Skocz do zawartości

Ukraina - Dlaczego ten kraj wciąż jest tak biedny?


Strusprawa1

Rekomendowane odpowiedzi

Witajcie. Jakiś rok temu natknąłem się na tą grafikę (tak, wiem - kolejna infografika... ale kto tego nie lubi?):

1534073353874.png

Kolejno - średni dochód w dolarach, PKB per capita, procent ludzi zarażonych wirusem HIV, oraz oczekiwana długość życia. Bliżej im do Afryki lub Karaibów, aniżeli Europy. W miastach przygranicznych, wśród których z jednego się wywodzę, koło supermarketów jest cała masa ludzi oferująca tanie papierosy (7 zł około) i wódkę - opłaca im się bardziej ryzykować przemyt i upokarzać się chodzeniem do każdego nadjeżdżającego samochodu oferując towar, aniżeli pracować u siebie. Także opłaca im się bardziej kupować u nas, aniżeli odwrotnie. Mięso jest tańsze na przykład. Kiedyś, jeszcze 7 lat temu, można było się nieźle dorobić na przemycie (w sumie to 100-litrowy zbiornik passata wystarczał) ropy z Ukrainy, a teraz już prawie się o tym nie słyszy. Zła opinia o bardzo złej jakości robi swoje. 

 

Byłem tam jeszcze w 2012 ze starszym bratem i matką - drogi wołające o pomstę do nieba (ale widoki z samochodu piękne), smród w nocy niewyobrażalny - lepiej okna w samochodzie nie otwierać, oraz - co przede wszystkim - niewyobrażalna korupcja - dresy ukraińskie mogą wejść na teren przejścia granicznego wyłudzając pieniądze za przyzwoleniem ukraińskiej straży granicznej. Zresztą tak było w około 2009/2010. Matka mi opowiadała, że Ukraińcy walili im do okien. 

Przemyt, przeważnie ostatnio, staje się coraz większym problemem dla straży granicznej i dla celników. Ostatnio udaje im się transportować fajki i wódkę małymi samolocikami, które zrzucają towar po drugiej stronie i wracają. Wtedy nadjeżdża "dziwny biały ukraiński transporter", których w strefie przygranicznej jeździ od groma i zabierają to. 

 

Pisałem tu raz, że byłem w pokoju, w studenckim akademiku, z Ukraińcem. Gość miał bodajże babkę Polkę i przez co dostał kartę Polaka.

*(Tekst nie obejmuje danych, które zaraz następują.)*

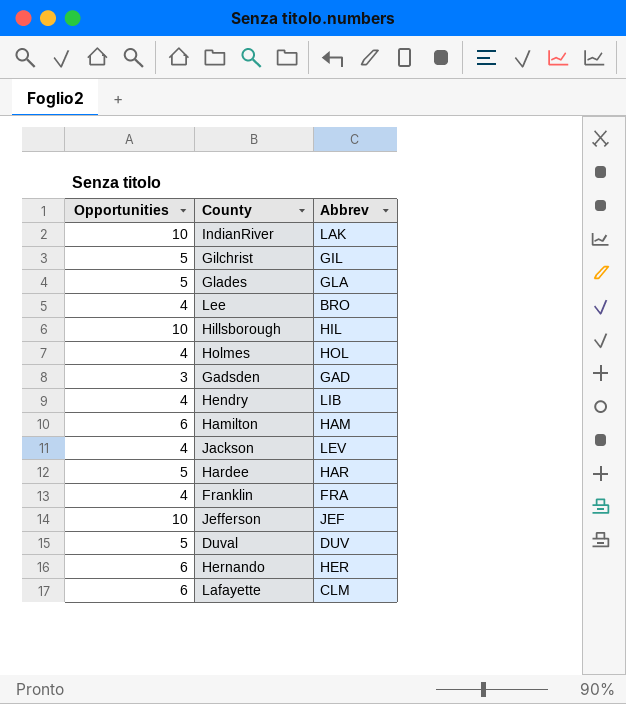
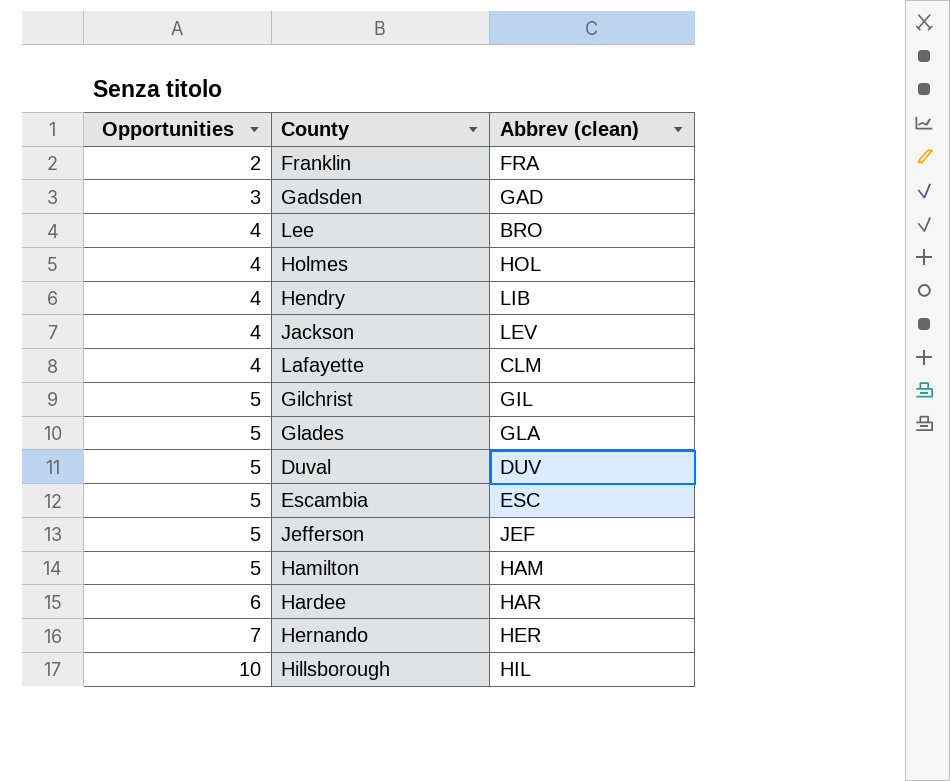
row order: none -> Opportunities ascending
column name: Abbrev -> Abbrev (clean)
row IndianRiver: 10 | LAK -> none
Franklin | Opportunities: 4 -> 2
Lafayette | Opportunities: 6 -> 4
row Escambia: none -> 5 | ESC
Jefferson | Opportunities: 10 -> 5
Hamilton | Opportunities: 6 -> 5
Hardee | Opportunities: 5 -> 6
Hernando | Opportunities: 6 -> 7

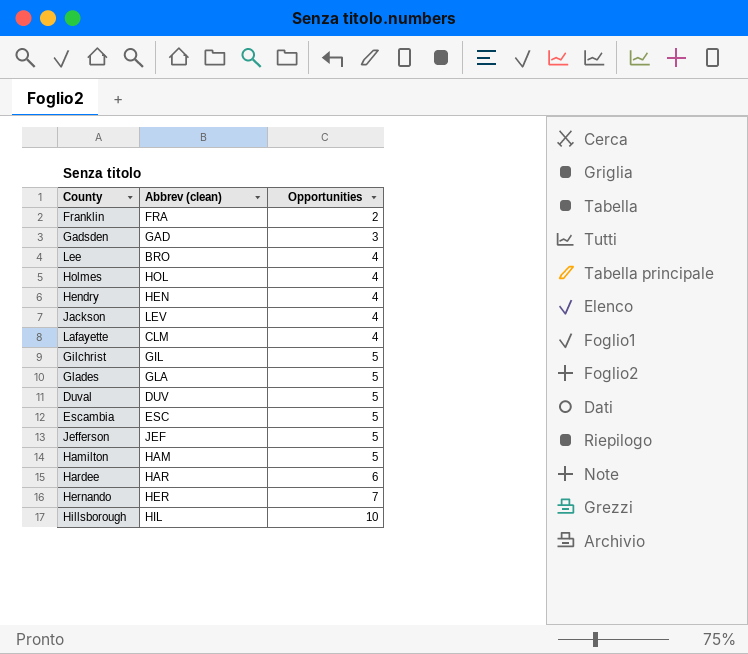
column Opportunities | position: 1 -> 3
Hendry | Abbrev (clean): LIB -> HEN

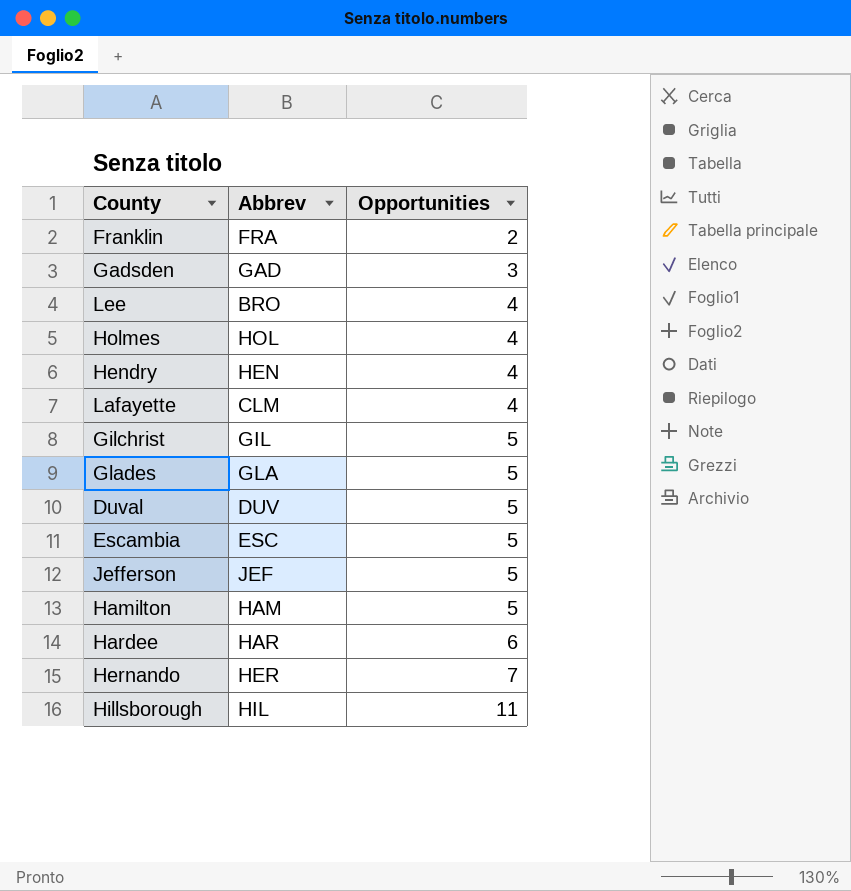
column name: Abbrev (clean) -> Abbrev
row Jackson: LEV | 4 -> none
Hillsborough | Opportunities: 10 -> 11

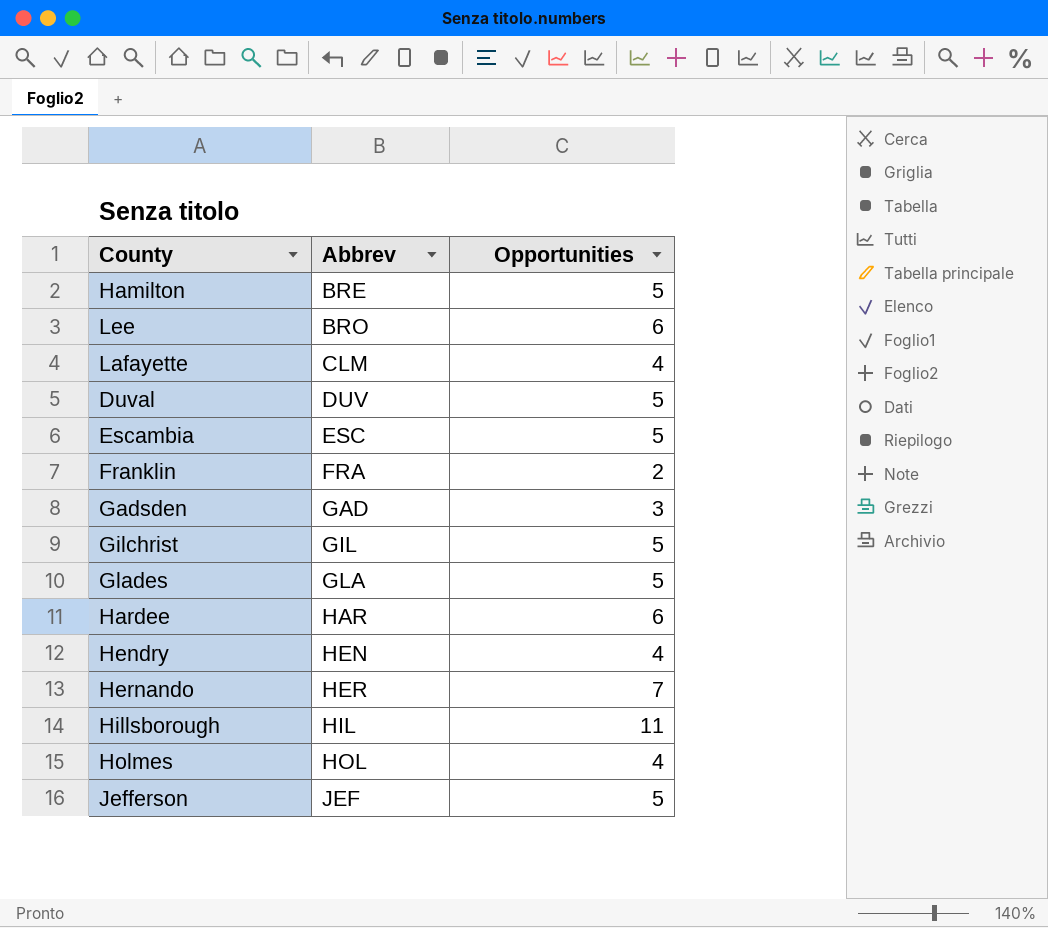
row order: Opportunities ascending -> Abbrev ascending
Hamilton | Abbrev: HAM -> BRE
Lee | Opportunities: 4 -> 6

Pochodził z Iwano-Frankijska (dawniej Stanisławów). Gość studiował informatykę na dość dużej uczelni (jeden z dwóch Ukraińców, gdzie na kierunku jest paręset studentów). Ogarnięty był ogólnie gość, ale dziwny - po miesiącu zacząłem z nim dopiero gadać i opowiadał mi, że miałby brata bliźniaka, ale przez błąd lekarski umarło dziecko przy urodzeniu, że ojciec mu umarł na raka płuc, a wręcz w ogóle się nie leczył, że matka pracuje na poczcie za równowartość naszych 250 zł, przez co ledwo starcza jej na czynsz. 

 

Kraj ten bardzo szybko się wyludnia - w latach '90 Ukraina miała prawie 50 mln ludności. 8 lat temu oficjaln statystyki mówiły o około 40 mln ludzi. Gdy odejmiemy Donbas, Krym, wliczymy masową emigrację do Polski, Kanady i Stanów (tam też masowo emigrują - poznałem kiedyś gościa, który zajmował się tym procederem) - to wyjdzie oficjalnie 30 mln, choć istnieją źródła, które mówią o 22 mln, choć to wydaje się mocno zaniżone. Ukraina już w 2014 roku miała problemy ze zwerbowaniem żołnierzy na wojnę. Oczywiście ta wojna zakończyłaby się już w sierpniu 2014 roku, ale Donbas dostał ogromne posiłki z Rosji, przez co kontrofensywa ukraińska się nie powiodła i dalej, od czasu do czasu, dochodzi tam do walk. 

 

 

Nachodzi pytanie - dlaczego? Czy to jest gorsza mentalność? Genetycznie bardzo podobni do nas (mieszanina Polaków, Rusinów, Moskali, Tatarów, no i trochę Żydów). 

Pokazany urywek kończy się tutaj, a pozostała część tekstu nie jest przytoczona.